Equipment: MRI: Track 1 Acquisition of a State-of-the-Art Plasma Focused Ion Beam-Scanning Electron Microscope (PFIB-SEM)

This award provides support to Northwestern University (NU) for a state-of-the-art plasma focused ion beam scanning electron microscope (PFIB-SEM) for interdisciplinary research, hands-on training/education, and societal outreach. Functioning as a nanoscale scalpel, PFIB enables site-specific sectioning of variety of materials and structures at high throughput and fidelity.

This allows for microscopic and detailed examination of these sections for their structural, chemical, and related attributes that often influence technological useful properties and fundamental scientific phenomena. Such an FIB-SEM system is akin to a multi-functional ‘Swiss Army Knife’ tool, that facilitates form-function or structure-property relationships from the nano- to the micro-scale in a vast range of materials, devices and systems.

The PFIB-SEM will be housed at the NU Atomic and Nanoscale Characterization Experimental (NUANCE) Center, which is the lead facility of the Soft and Hybrid Nanotechnology Experimental (SHyNE) Resource of the NSF National Nanotechnology Coordinated Infrastructure (NNCI) network. It will serve the broader Midwest research community and be an important asset for the entire NNCI network.
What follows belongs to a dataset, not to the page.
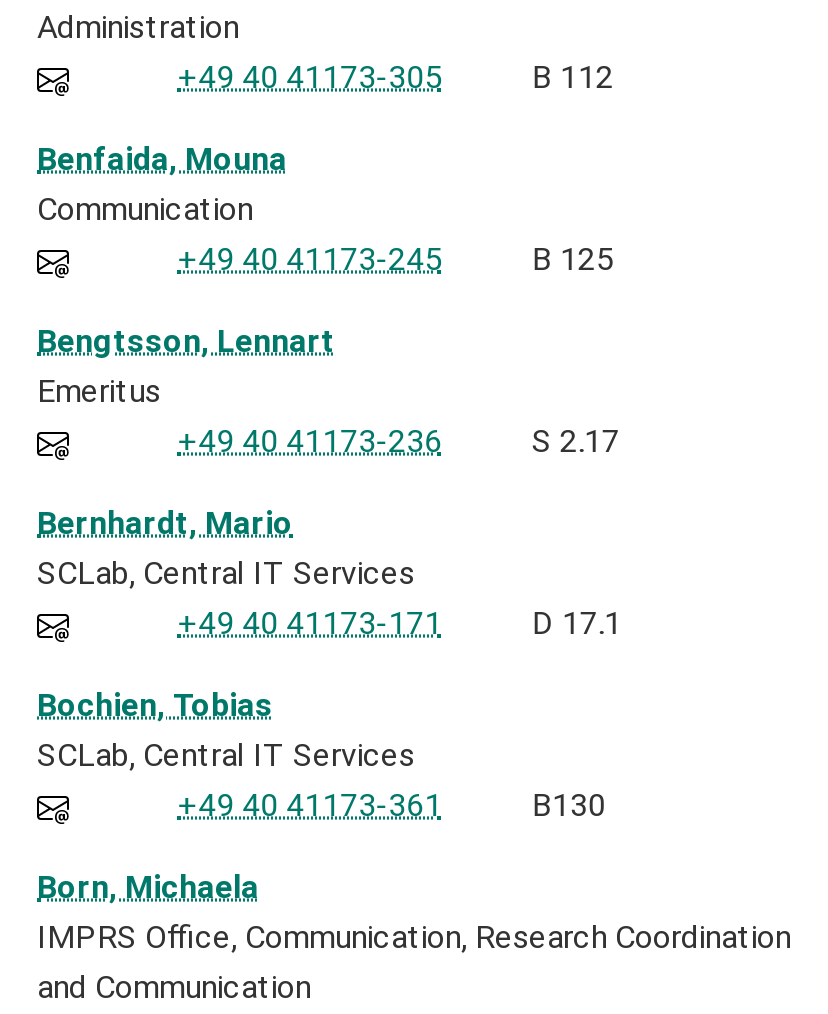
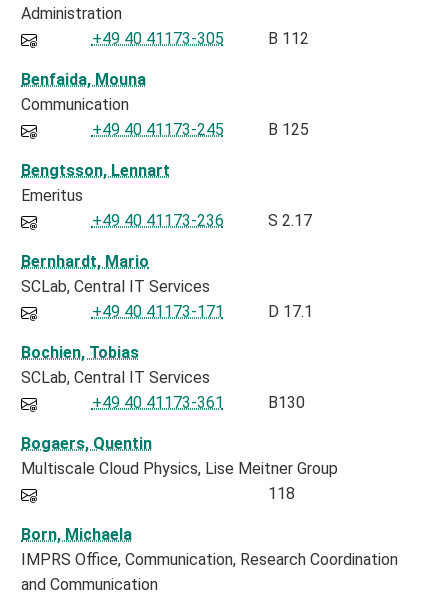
+ Bogaers, Quentin
+ Multiscale Cloud Physics, Lise Meitner Group
+ 118
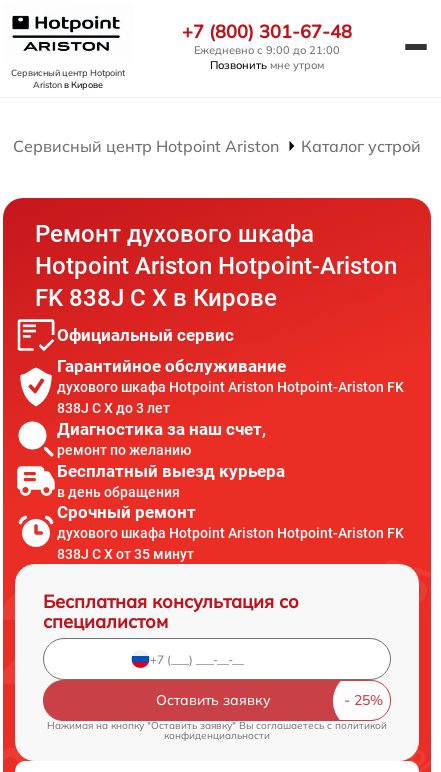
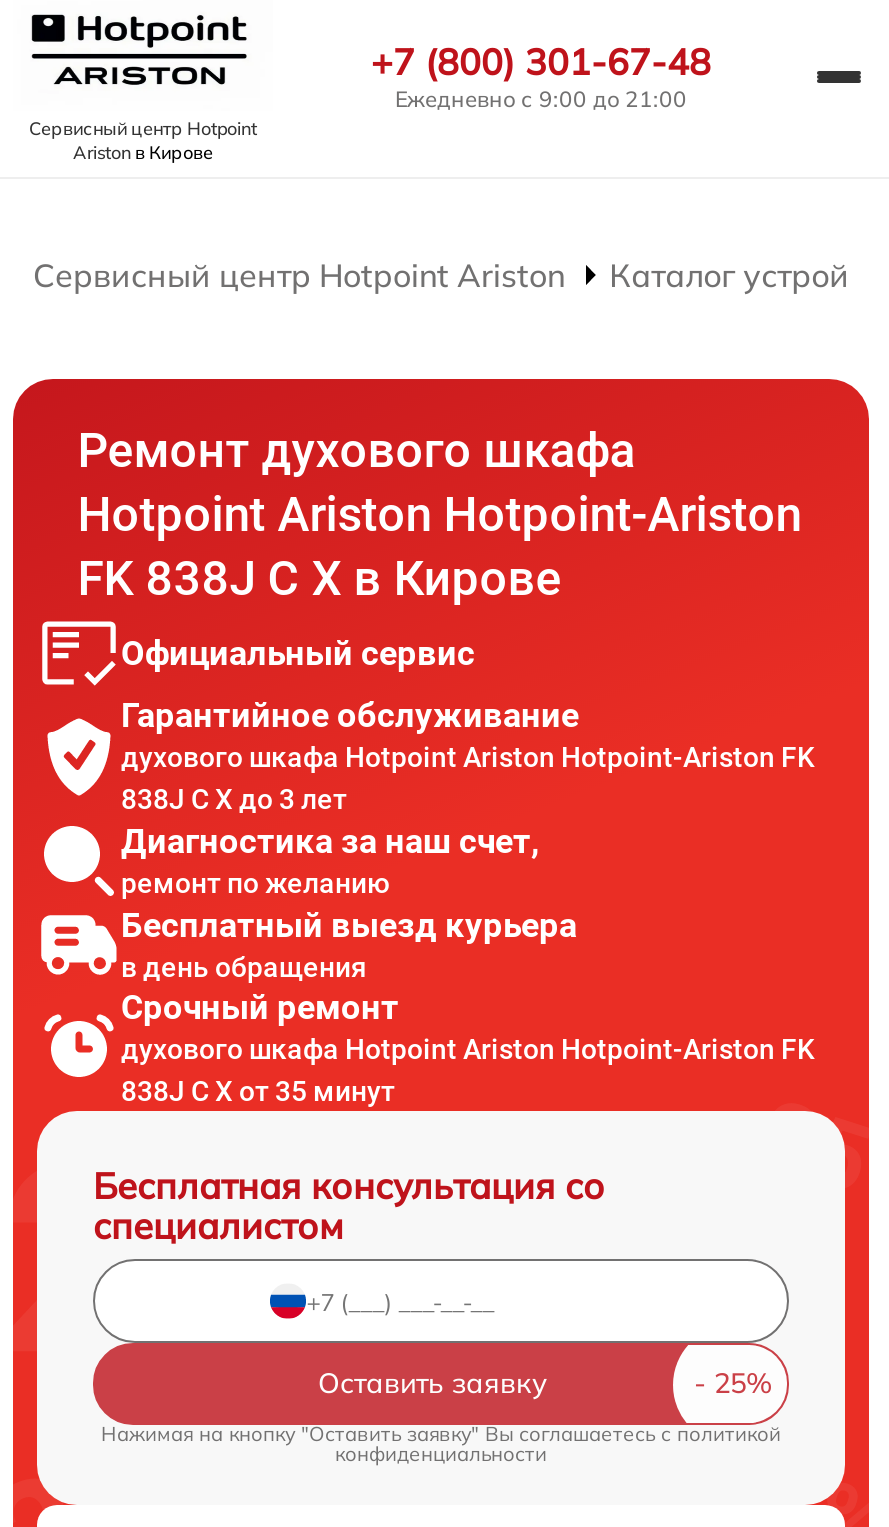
- Позвонить мне утром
PFIB will be the centerpiece for periodic workshops, hands-on training and open house, towards workforce development. Several hands-on demos and modules for training will be developed for access to external users, including local industries and Chicago Museums.

The PFIB-SEM is functionally versatile and will offer diverse capabilities for high throughput site-specific nanoscale material sputtering and deposition, dual electron/ion mode of operation enabling depth-profiling and 3D/4D tomography, among others. Its analytical capabilities span multimodal imaging and energy dispersive x-ray spectroscopy (EDS) mapping.

Such diverse yet integrated capabilities coupled to localized nanofabrication/deposition will impact many research programs — from understanding the molecular basis for environmental remediation enabled by “hard-soft” materials interfaces to unravelling the origins of decoherency in quantum qubits. The PFIB-SEM will enable large area milling for cross/thin sections and unique techniques for atom probe tomography (APT) to complement synchrotron x-ray scattering and support scanning/transmission EM (S/TEM) sampling across multiple disciplines.

It will enable automated TEM section preparation, greatly increasing work efficiency and productivity. The PFIB-SEM will enable hitherto challenging experiments in a wide range of initiatives and impact a broad category of materials characterization. Local and regional needs in key and fast emerging technical areas will benefit from these capabilities.

Of special note is the cryo-compatibility for soft-hard (hybrid) materials and structures for bio, agriculture, food and related hybrid systems. The broader impact of the PFIB project will address “NSF Big Ideas”; including quantum information systems, rules of life, and contribute to local education, outreach and regional workforce development.

This award reflects NSF's statutory mission and has been deemed worthy of support through evaluation using the Foundation's intellectual merit and broader impacts review criteria.